Abstract

Radiation in low Earth orbit (LEO) is mainly composed of galactic cosmic rays (GCR), solar energetic particles and particles in SAA (South Atlantic Anomaly). The biological impact of space radiation to astronauts depends strongly on the particles’ linear energy transfer (LET) and is dominated by high LET radiation. It is important to measure the LET spectrum for the space radiation field and to investigate the influence of radiation on astronauts.
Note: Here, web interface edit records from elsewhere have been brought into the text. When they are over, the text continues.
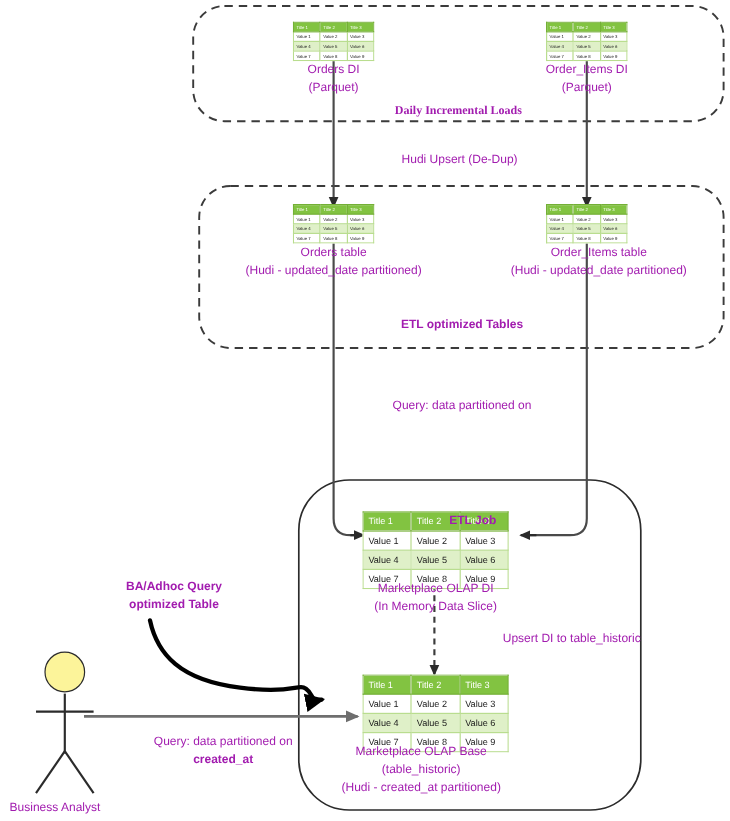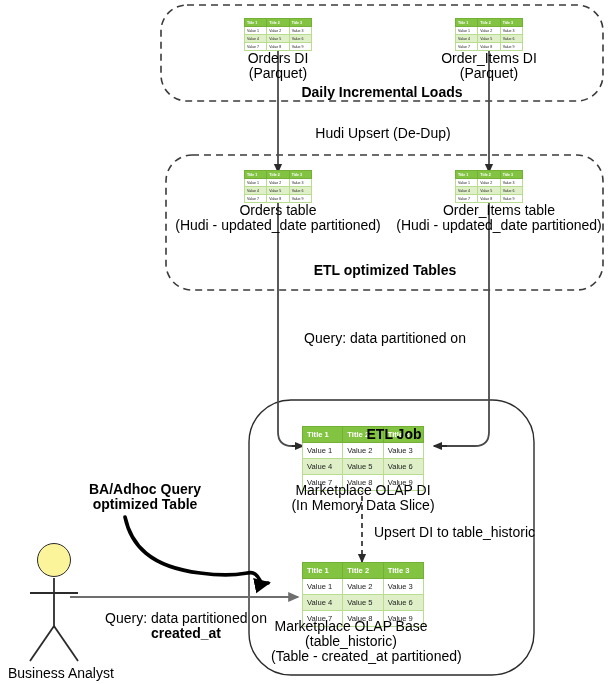--- a/index.html
+++ b/index.html
@@ -21,22 +21,22 @@
   svg.layer {
     position: absolute;
     left: 0;
     top: 0;
     width: 608px;
     height: 684px;
     pointer-events: none;
   }
   .lbl {
     position: absolute;
-    font-size: 14px;
-    color: #000000;
+    font-size: 10px;
+    color: #a21caf;
     line-height: 15px;
     text-align: center;
     white-space: nowrap;
   }
   .lbl.bold {
     font-weight: bold;
   }
   .lbl .b {
     font-weight: bold;
   }
@@ -51,21 +51,21 @@
   }
   .mini-table td {
     border: 1px solid #b9dd8f;
     padding: 0;
     overflow: hidden;
     white-space: nowrap;
   }
   .mini-table .hrow td {
     background: #82c341;
     color: #ffffff;
-    font-weight: bold;
+    font-weight: normal;
     border-color: #74b036;
     margin-top: 24px;
   }
   .mini-table .wrow td {
     background: #ffffff;
     color: #1b1b1b;
   }
   .mini-table .grow td {
     background: #dff0c8;
     color: #1b1b1b;
@@ -307,21 +307,21 @@
   <div class="lbl" style="left:218px; top:51px; width:120px;">
     <div>Orders DI</div>
     <div>(Parquet)</div>
   </div>
 
   <div class="lbl" style="left:424px; top:51px; width:130px;">
     <div>Order_Items DI</div>
     <div>(Parquet)</div>
   </div>
 
-  <div class="lbl bold" style="left:300px; top:85px; width:164px;">Daily Incremental Loads</div>
+  <div class="lbl bold" style="left:300px; top:85px; width:164px;font-family:Liberation Serif, serif;">Daily Incremental Loads</div>
 
   <div class="lbl" style="left:308px; top:126px; width:150px;">Hudi Upsert (De-Dup)</div>
 
   <div class="lbl" style="left:158px; top:203px; width:240px;">
     <div>Orders table</div>
     <div>(Hudi - updated_date partitioned)</div>
   </div>
 
   <div class="lbl" style="left:379px; top:203px; width:240px;">
     <div>Order_Items table</div>
@@ -339,21 +339,21 @@
   <div class="lbl" style="left:283px; top:483px; width:160px;">
     <div>Marketplace OLAP DI</div>
     <div>(In Memory Data Slice)</div>
   </div>
 
   <div class="lbl" style="left:374px; top:525px; width:160px; text-align:right;">Upsert DI to table_historic</div>
 
   <div class="lbl" style="left:271px; top:619px; width:160px;">
     <div>Marketplace OLAP Base</div>
     <div>(table_historic)</div>
-    <div>(Table - created_at partitioned)</div>
+    <div>(Hudi - created_at partitioned)</div>
   </div>
 
   <div class="lbl bold" style="left:55px; top:482px; width:180px;">
     <div>BA/Adhoc Query</div>
     <div>optimized Table</div>
   </div>
 
   <div class="lbl" style="left:93px; top:611px; width:186px;">
     <div>Query: data partitioned on</div>
     <div class="b">created_at</div>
At present, the preferred active dosimeters sensitive to all LET are the tissue equivalent proportional counter (TEPC) and the silicon detectors in various configurations; the preferred passive dosimeters are CR-39 plastic nuclear track detectors (PNTDs) sensitive to high LET and thermoluminescence dosimeters (TLDs) as well as optically stimulated luminescence dosimeters (OSLDs) sensitive to low LET. The TEPC, CR-39 PNTDs, TLDs and OSLDs were used to investigate the radiation field for the ISS mission Expedition 13 (ISS-12S) in LEO. LET spectra and radiation quantities (fluence, absorbed dose, dose equivalent and quality factor) were measured for the space mission with different dosimeters. This paper introduces the role of high LET radiation in radiobiology, the operational principles for the different dosimeters, the LET spectrum method using CR-39 detectors, the method to combine the results measured with TLDs/OSLDs and CR-39 PNTDs, and presents the LET spectra and the radiation quantities measured and combined.